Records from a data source
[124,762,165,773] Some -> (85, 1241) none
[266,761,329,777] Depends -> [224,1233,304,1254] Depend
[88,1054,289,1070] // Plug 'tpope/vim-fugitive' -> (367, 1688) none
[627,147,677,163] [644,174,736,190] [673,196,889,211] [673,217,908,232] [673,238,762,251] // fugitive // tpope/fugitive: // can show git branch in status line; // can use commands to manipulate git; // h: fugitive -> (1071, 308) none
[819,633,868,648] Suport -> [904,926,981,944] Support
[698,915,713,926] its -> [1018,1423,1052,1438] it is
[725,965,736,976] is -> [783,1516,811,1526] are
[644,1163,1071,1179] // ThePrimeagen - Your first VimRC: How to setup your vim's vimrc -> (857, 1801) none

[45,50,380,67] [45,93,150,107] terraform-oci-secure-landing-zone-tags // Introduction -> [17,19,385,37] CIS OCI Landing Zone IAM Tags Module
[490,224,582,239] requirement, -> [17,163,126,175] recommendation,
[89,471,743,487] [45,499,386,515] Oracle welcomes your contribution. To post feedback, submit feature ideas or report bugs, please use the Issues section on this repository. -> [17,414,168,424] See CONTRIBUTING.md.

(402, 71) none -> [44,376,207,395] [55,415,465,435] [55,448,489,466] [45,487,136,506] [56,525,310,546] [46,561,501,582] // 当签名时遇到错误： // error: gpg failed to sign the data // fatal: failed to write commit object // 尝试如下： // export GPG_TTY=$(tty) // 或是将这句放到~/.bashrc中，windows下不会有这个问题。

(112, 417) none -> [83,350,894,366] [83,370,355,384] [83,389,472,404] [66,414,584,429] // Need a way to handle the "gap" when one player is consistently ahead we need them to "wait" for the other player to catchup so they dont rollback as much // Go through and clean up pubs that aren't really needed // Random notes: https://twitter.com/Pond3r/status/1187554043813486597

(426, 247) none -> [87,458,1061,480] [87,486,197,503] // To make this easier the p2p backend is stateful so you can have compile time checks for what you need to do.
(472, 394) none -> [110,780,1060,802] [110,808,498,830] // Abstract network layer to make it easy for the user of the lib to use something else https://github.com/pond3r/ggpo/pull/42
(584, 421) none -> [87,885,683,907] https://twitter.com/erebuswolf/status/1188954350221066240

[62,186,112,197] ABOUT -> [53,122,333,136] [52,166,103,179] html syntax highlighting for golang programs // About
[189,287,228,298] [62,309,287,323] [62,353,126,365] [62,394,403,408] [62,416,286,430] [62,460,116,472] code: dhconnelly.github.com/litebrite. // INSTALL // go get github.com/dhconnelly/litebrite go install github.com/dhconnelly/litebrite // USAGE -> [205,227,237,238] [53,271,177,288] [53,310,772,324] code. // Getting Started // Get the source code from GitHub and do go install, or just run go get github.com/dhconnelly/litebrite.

INSTRUCTIONS TO FOLLOW:
Take the stretch of lines above from the one containing "[725,965,736,976] is ->" through the one containing "[490,224,582,239] requirement, ->" and repeat it exactly, adding no other line.

SOLUTION TO THIS EXERCISE:
[725,965,736,976] is -> [783,1516,811,1526] are
[644,1163,1071,1179] // ThePrimeagen - Your first VimRC: How to setup your vim's vimrc -> (857, 1801) none

[45,50,380,67] [45,93,150,107] terraform-oci-secure-landing-zone-tags // Introduction -> [17,19,385,37] CIS OCI Landing Zone IAM Tags Module
[490,224,582,239] requirement, -> [17,163,126,175] recommendation,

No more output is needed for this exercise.